The Mediterranean Basketball Association (MBA), was a proposed international basketball competition between Eurasian professional basketball leagues, mainly centered on the Mediterranean Sea region. The proposed league was slated to have between 16 teams, from 8 different countries, from both Europe and Asia, in its inaugural season. Countries with teams that were slated to participate in the proposed league's inaugural season included: Bulgaria, Cyprus, Greece, Lebanon, Serbia, Turkey, Israel, and Qatar. There were also plans to include teams from Italy in the competition.
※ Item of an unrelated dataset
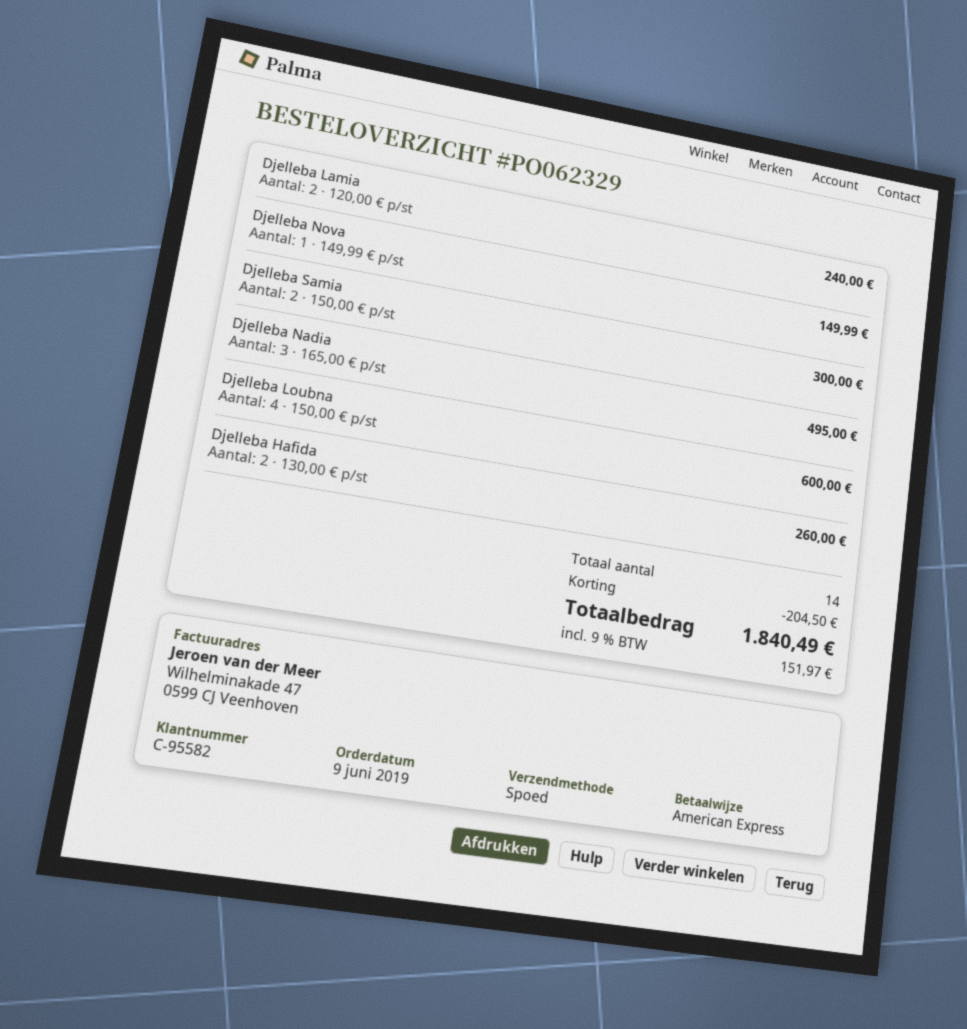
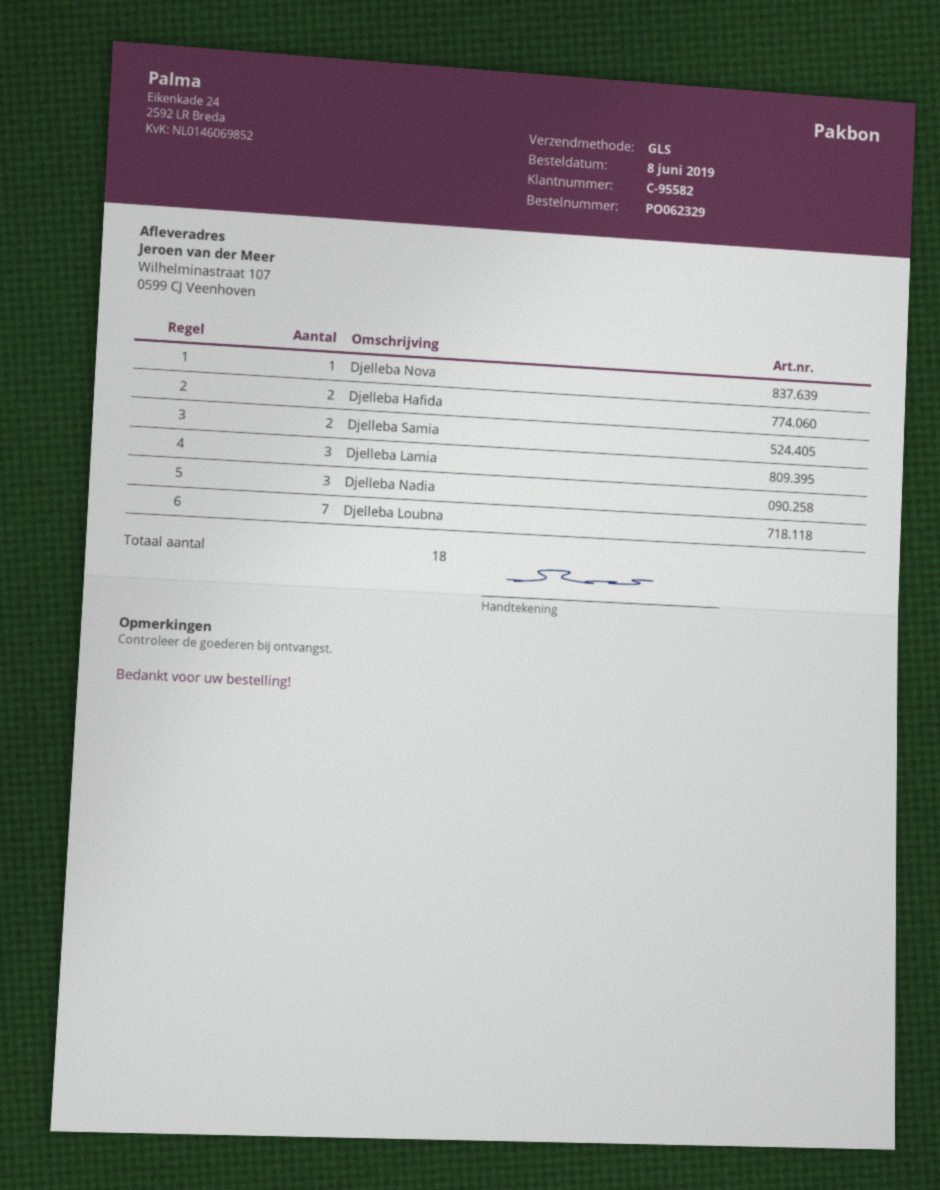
order date: 2019-06-09 -> 2019-06-08
shipping method: express -> GLS
Djelleba Lamia: 2 -> 3
Djelleba Loubna: 4 -> 7
total quantity: 14 -> 18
Al Jazeera expressed the desire to obtain broadcast rights for the league. Ultimately, the league was never formed.

Format
The proposed league was backed and sponsored by a group of wealthy investors from Qatar, by the Hellenic Basketball Federation, by FIBA Asia, and by some of the biggest and richest basketball clubs in Europe and Asia, as well as the sponsors of those clubs. Such as Panathinaikos Athens, Olympiacos Piraeus, Fenerbahçe Ülker İstanbul, Efes Pilsen İstanbul, and Maccabi Tel Aviv. The proposed league would have been governed by the Hellenic Basketball Federation and FIBA Asia, and commissioned by George Vassilakopoulos, the former head of FIBA Europe, and by Sheikh Saud Bin Ali Al-Thani, the head of FIBA Asia.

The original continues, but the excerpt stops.